=== Task item ===
Below are the records to retype. Keep every character exactly and leave out the pictures.

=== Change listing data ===
+++

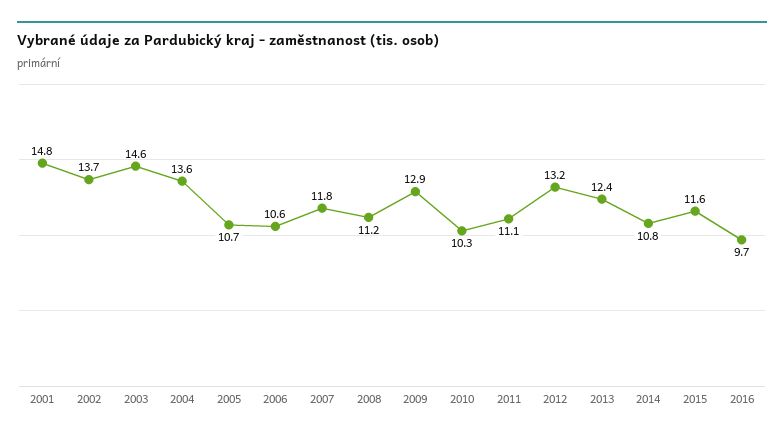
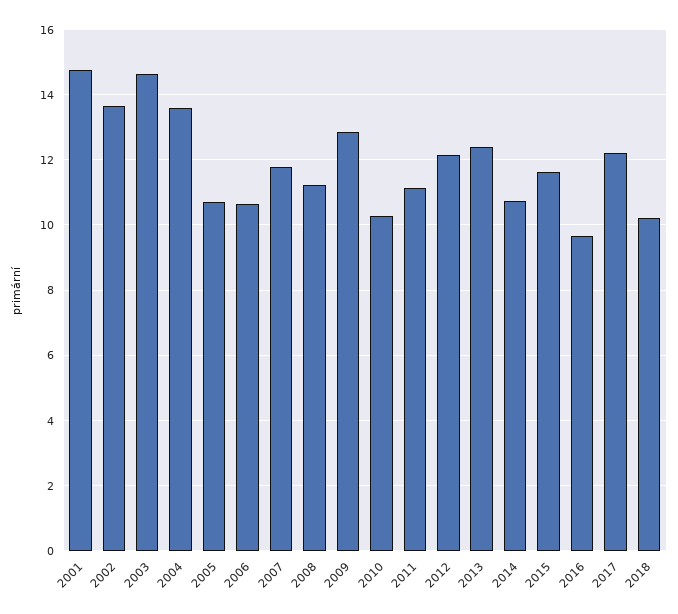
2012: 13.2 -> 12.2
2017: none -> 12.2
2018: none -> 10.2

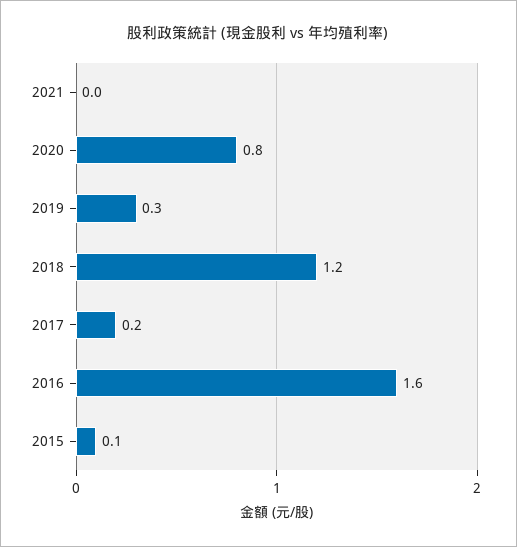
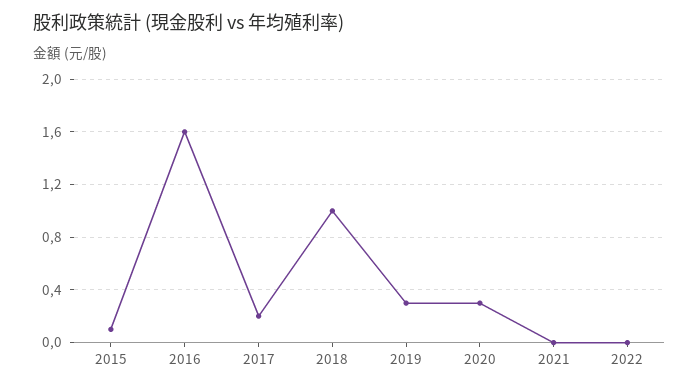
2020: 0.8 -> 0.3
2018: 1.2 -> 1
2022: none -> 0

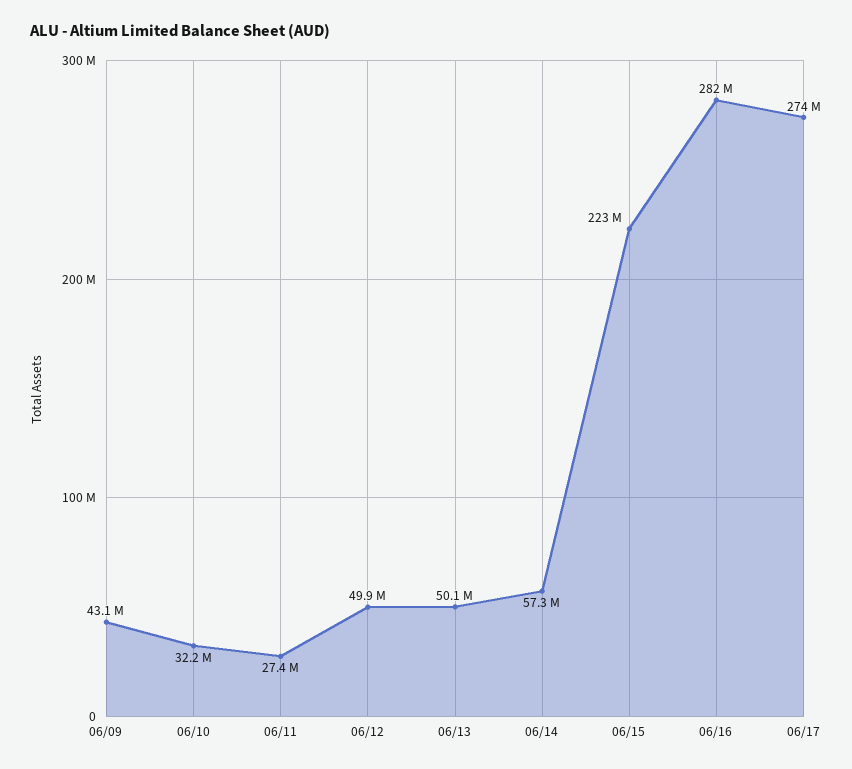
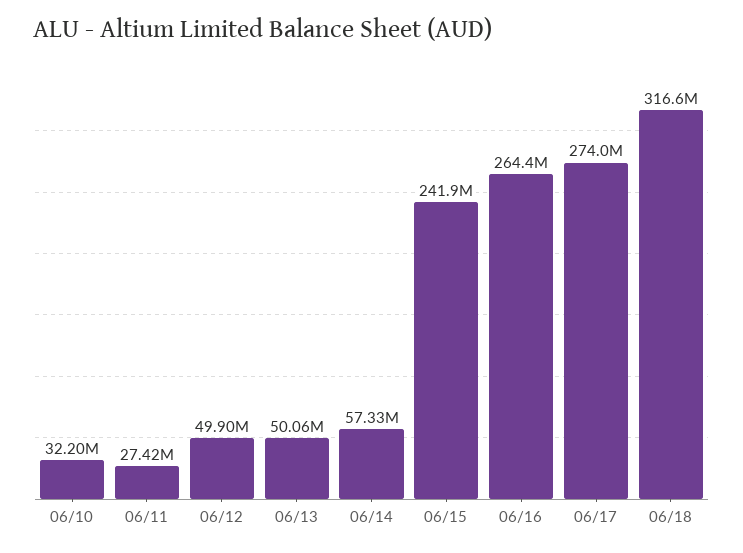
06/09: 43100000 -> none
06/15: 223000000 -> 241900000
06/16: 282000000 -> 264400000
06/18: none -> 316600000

+++

=== Answer section ===
2012: 13.2 -> 12.2
2017: none -> 12.2
2018: none -> 10.2

2020: 0.8 -> 0.3
2018: 1.2 -> 1
2022: none -> 0

06/09: 43100000 -> none
06/15: 223000000 -> 241900000
06/16: 282000000 -> 264400000
06/18: none -> 316600000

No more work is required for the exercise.